- About this task: All of the entries must be reproduced exactly, with no images carried over.

• • • •

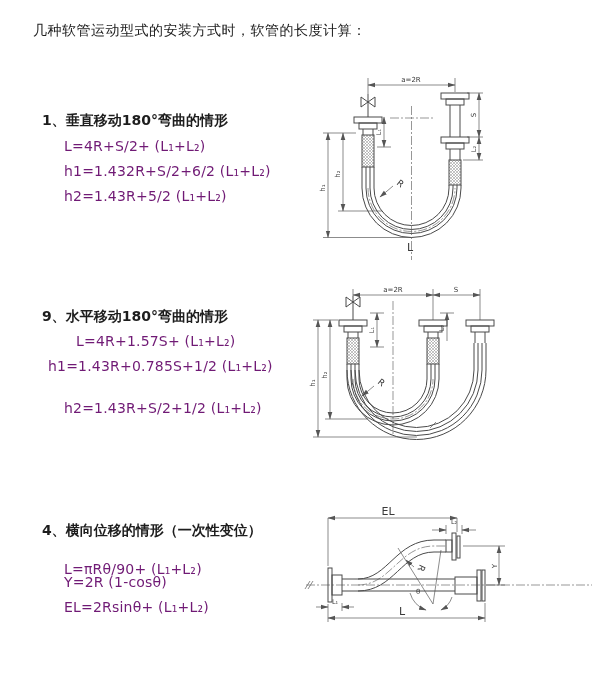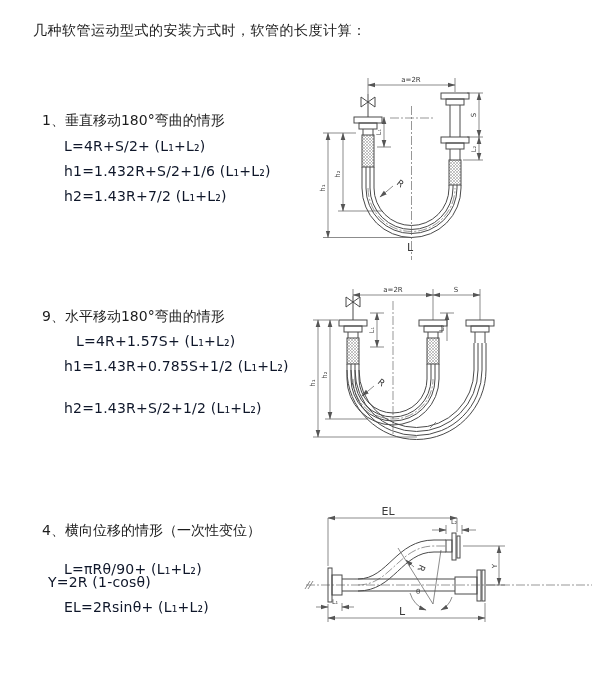--- a/index.html
+++ b/index.html
@@ -9,7 +9,7 @@
   }
   .abs{position:absolute;}
   .title{font-size:14px;font-weight:normal;letter-spacing:.5px;white-space:nowrap;}
-  .heading{font-size:14px;font-weight:normal;white-space:nowrap;}
+  .heading{font-size:14px;font-weight:bold;white-space:nowrap;}
   .formula{font-size:14px;color:#0f172a;white-space:nowrap;letter-spacing:.2px;}
   svg{position:absolute;overflow:visible;}
   svg text{font-family:"DejaVu Sans","Liberation Sans",sans-serif;fill:#3a3a3a;stroke:none;}

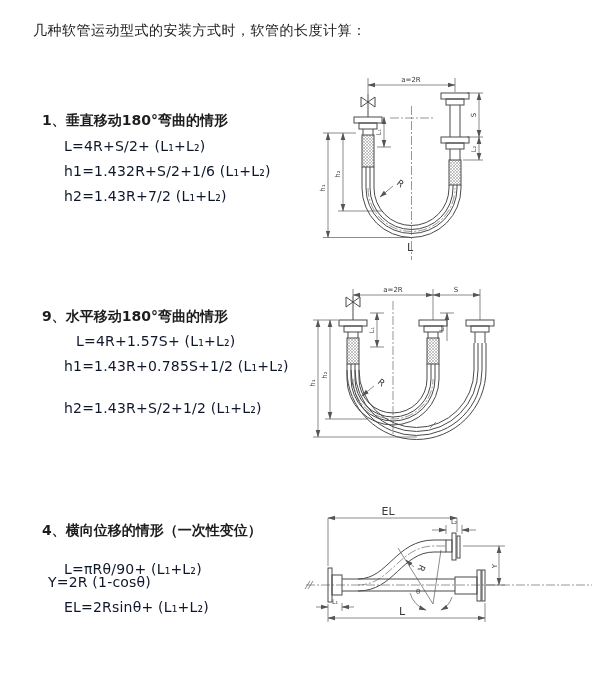--- a/index.html
+++ b/index.html
@@ -10,7 +10,7 @@
   .abs{position:absolute;}
   .title{font-size:14px;font-weight:normal;letter-spacing:.5px;white-space:nowrap;}
   .heading{font-size:14px;font-weight:bold;white-space:nowrap;}
-  .formula{font-size:14px;color:#0f172a;white-space:nowrap;letter-spacing:.2px;}
+  .formula{font-size:14px;color:#701a75;white-space:nowrap;letter-spacing:.2px;}
   svg{position:absolute;overflow:visible;}
   svg text{font-family:"DejaVu Sans","Liberation Sans",sans-serif;fill:#3a3a3a;stroke:none;}
   .dim{font-size:7px;}

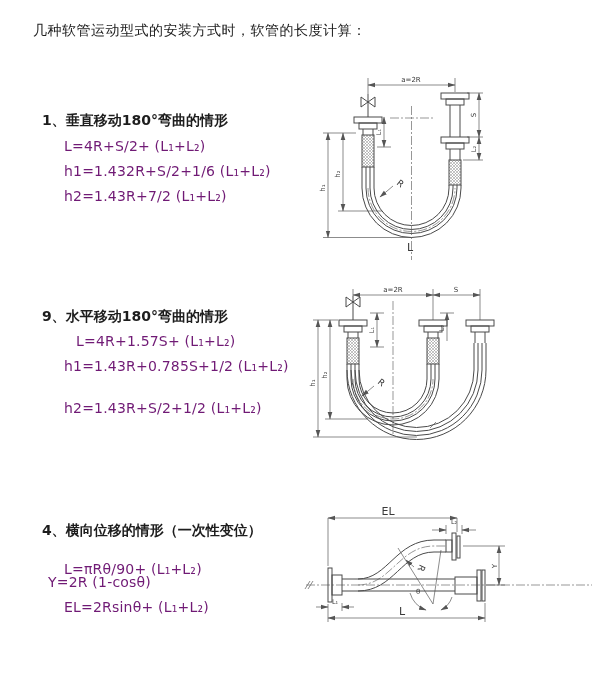--- a/index.html
+++ b/index.html
@@ -28,7 +28,7 @@
 
 <div class="abs heading" style="left:42px;top:112px">1、垂直移动180°弯曲的情形</div>
 <div class="abs formula" style="left:64px;top:138px">L=4R+S/2+ (L₁+L₂)</div>
-<div class="abs formula" style="left:64px;top:163px">h1=1.432R+S/2+1/6 (L₁+L₂)</div>
+<div class="abs formula" style="left:64px;top:163px">h1=1.432R+S/2+6/2 (L₁+L₂)</div>
 <div class="abs formula" style="left:64px;top:188px">h2=1.43R+7/2 (L₁+L₂)</div>
 
 <div class="abs heading" style="left:42px;top:308px">9、水平移动180°弯曲的情形</div>

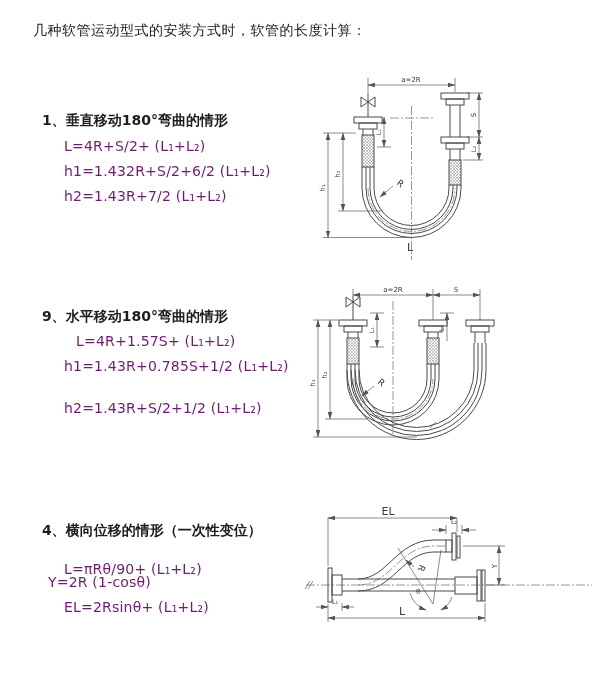--- a/index.html
+++ b/index.html
@@ -29,7 +29,7 @@
 <div class="abs heading" style="left:42px;top:112px">1、垂直移动180°弯曲的情形</div>
 <div class="abs formula" style="left:64px;top:138px">L=4R+S/2+ (L₁+L₂)</div>
 <div class="abs formula" style="left:64px;top:163px">h1=1.432R+S/2+6/2 (L₁+L₂)</div>
-<div class="abs formula" style="left:64px;top:188px">h2=1.43R+7/2 (L₁+L₂)</div>
+<div class="abs formula" style="left:64px;top:188px">h2=1.43R+5/2 (L₁+L₂)</div>
 
 <div class="abs heading" style="left:42px;top:308px">9、水平移动180°弯曲的情形</div>
 <div class="abs formula" style="left:76px;top:333px">L=4R+1.57S+ (L₁+L₂)</div>

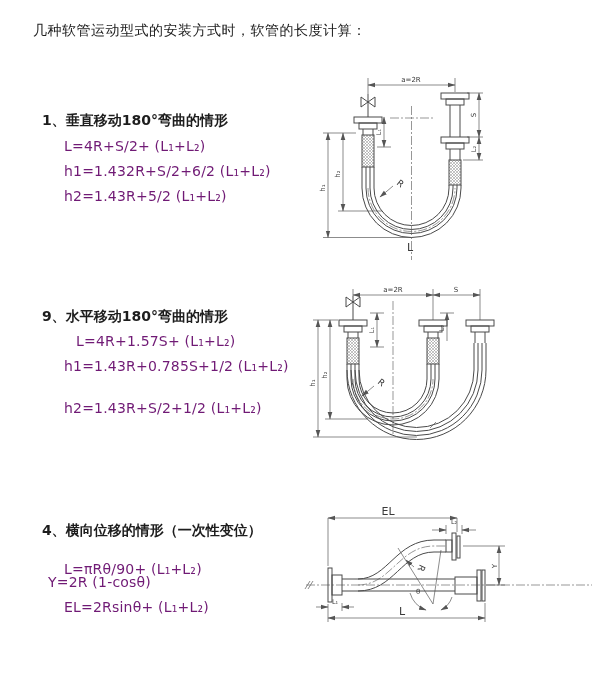--- a/index.html
+++ b/index.html
@@ -33,7 +33,7 @@
 
 <div class="abs heading" style="left:42px;top:308px">9、水平移动180°弯曲的情形</div>
 <div class="abs formula" style="left:76px;top:333px">L=4R+1.57S+ (L₁+L₂)</div>
-<div class="abs formula" style="left:64px;top:358px">h1=1.43R+0.785S+1/2 (L₁+L₂)</div>
+<div class="abs formula" style="left:48px;top:358px">h1=1.43R+0.785S+1/2 (L₁+L₂)</div>
 <div class="abs formula" style="left:64px;top:400px">h2=1.43R+S/2+1/2 (L₁+L₂)</div>
 
 <div class="abs heading" style="left:42px;top:522px">4、横向位移的情形（一次性变位）</div>

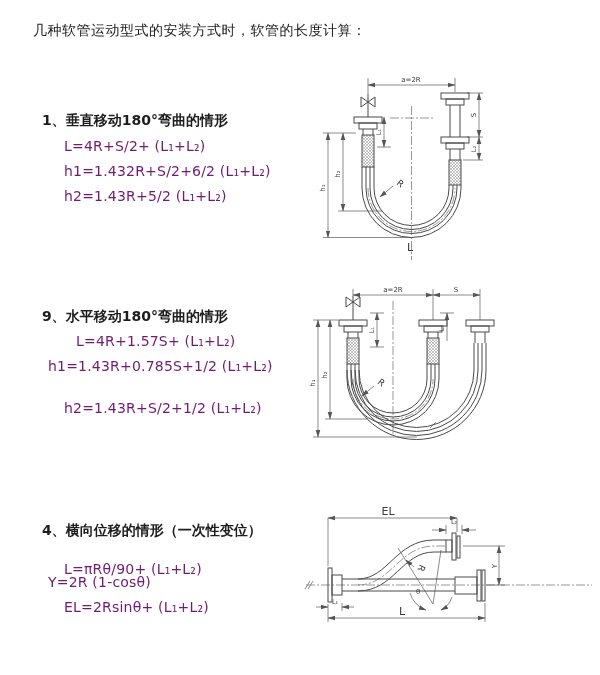--- a/index.html
+++ b/index.html
@@ -38,7 +38,7 @@
 
 <div class="abs heading" style="left:42px;top:522px">4、横向位移的情形（一次性变位）</div>
 <div class="abs formula" style="left:64px;top:561px">L=πRθ/90+ (L₁+L₂)</div>
-<div class="abs formula" style="left:48px;top:574px">Y=2R (1-cosθ)</div>
+<div class="abs formula" style="left:64px;top:574px">Y=2R (1-cosθ)</div>
 <div class="abs formula" style="left:64px;top:599px">EL=2Rsinθ+ (L₁+L₂)</div>
 
 <svg style="left:310px;top:70px" width="282" height="198" viewBox="0 0 282 198">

• • • •

- Solution for this exercise:
--- a/index.html
+++ b/index.html
@@ -9,7 +9,7 @@
   }
   .abs{position:absolute;}
   .title{font-size:14px;font-weight:normal;letter-spacing:.5px;white-space:nowrap;}
-  .heading{font-size:14px;font-weight:normal;white-space:nowrap;}
+  .heading{font-size:14px;font-weight:bold;white-space:nowrap;}
   .formula{font-size:14px;color:#0f172a;white-space:nowrap;letter-spacing:.2px;}
   svg{position:absolute;overflow:visible;}
   svg text{font-family:"DejaVu Sans","Liberation Sans",sans-serif;fill:#3a3a3a;stroke:none;}

--- a/index.html
+++ b/index.html
@@ -10,7 +10,7 @@
   .abs{position:absolute;}
   .title{font-size:14px;font-weight:normal;letter-spacing:.5px;white-space:nowrap;}
   .heading{font-size:14px;font-weight:bold;white-space:nowrap;}
-  .formula{font-size:14px;color:#0f172a;white-space:nowrap;letter-spacing:.2px;}
+  .formula{font-size:14px;color:#701a75;white-space:nowrap;letter-spacing:.2px;}
   svg{position:absolute;overflow:visible;}
   svg text{font-family:"DejaVu Sans","Liberation Sans",sans-serif;fill:#3a3a3a;stroke:none;}
   .dim{font-size:7px;}

--- a/index.html
+++ b/index.html
@@ -28,7 +28,7 @@
 
 <div class="abs heading" style="left:42px;top:112px">1、垂直移动180°弯曲的情形</div>
 <div class="abs formula" style="left:64px;top:138px">L=4R+S/2+ (L₁+L₂)</div>
-<div class="abs formula" style="left:64px;top:163px">h1=1.432R+S/2+1/6 (L₁+L₂)</div>
+<div class="abs formula" style="left:64px;top:163px">h1=1.432R+S/2+6/2 (L₁+L₂)</div>
 <div class="abs formula" style="left:64px;top:188px">h2=1.43R+7/2 (L₁+L₂)</div>
 
 <div class="abs heading" style="left:42px;top:308px">9、水平移动180°弯曲的情形</div>

--- a/index.html
+++ b/index.html
@@ -29,7 +29,7 @@
 <div class="abs heading" style="left:42px;top:112px">1、垂直移动180°弯曲的情形</div>
 <div class="abs formula" style="left:64px;top:138px">L=4R+S/2+ (L₁+L₂)</div>
 <div class="abs formula" style="left:64px;top:163px">h1=1.432R+S/2+6/2 (L₁+L₂)</div>
-<div class="abs formula" style="left:64px;top:188px">h2=1.43R+7/2 (L₁+L₂)</div>
+<div class="abs formula" style="left:64px;top:188px">h2=1.43R+5/2 (L₁+L₂)</div>
 
 <div class="abs heading" style="left:42px;top:308px">9、水平移动180°弯曲的情形</div>
 <div class="abs formula" style="left:76px;top:333px">L=4R+1.57S+ (L₁+L₂)</div>

--- a/index.html
+++ b/index.html
@@ -33,7 +33,7 @@
 
 <div class="abs heading" style="left:42px;top:308px">9、水平移动180°弯曲的情形</div>
 <div class="abs formula" style="left:76px;top:333px">L=4R+1.57S+ (L₁+L₂)</div>
-<div class="abs formula" style="left:64px;top:358px">h1=1.43R+0.785S+1/2 (L₁+L₂)</div>
+<div class="abs formula" style="left:48px;top:358px">h1=1.43R+0.785S+1/2 (L₁+L₂)</div>
 <div class="abs formula" style="left:64px;top:400px">h2=1.43R+S/2+1/2 (L₁+L₂)</div>
 
 <div class="abs heading" style="left:42px;top:522px">4、横向位移的情形（一次性变位）</div>

--- a/index.html
+++ b/index.html
@@ -38,7 +38,7 @@
 
 <div class="abs heading" style="left:42px;top:522px">4、横向位移的情形（一次性变位）</div>
 <div class="abs formula" style="left:64px;top:561px">L=πRθ/90+ (L₁+L₂)</div>
-<div class="abs formula" style="left:48px;top:574px">Y=2R (1-cosθ)</div>
+<div class="abs formula" style="left:64px;top:574px">Y=2R (1-cosθ)</div>
 <div class="abs formula" style="left:64px;top:599px">EL=2Rsinθ+ (L₁+L₂)</div>
 
 <svg style="left:310px;top:70px" width="282" height="198" viewBox="0 0 282 198">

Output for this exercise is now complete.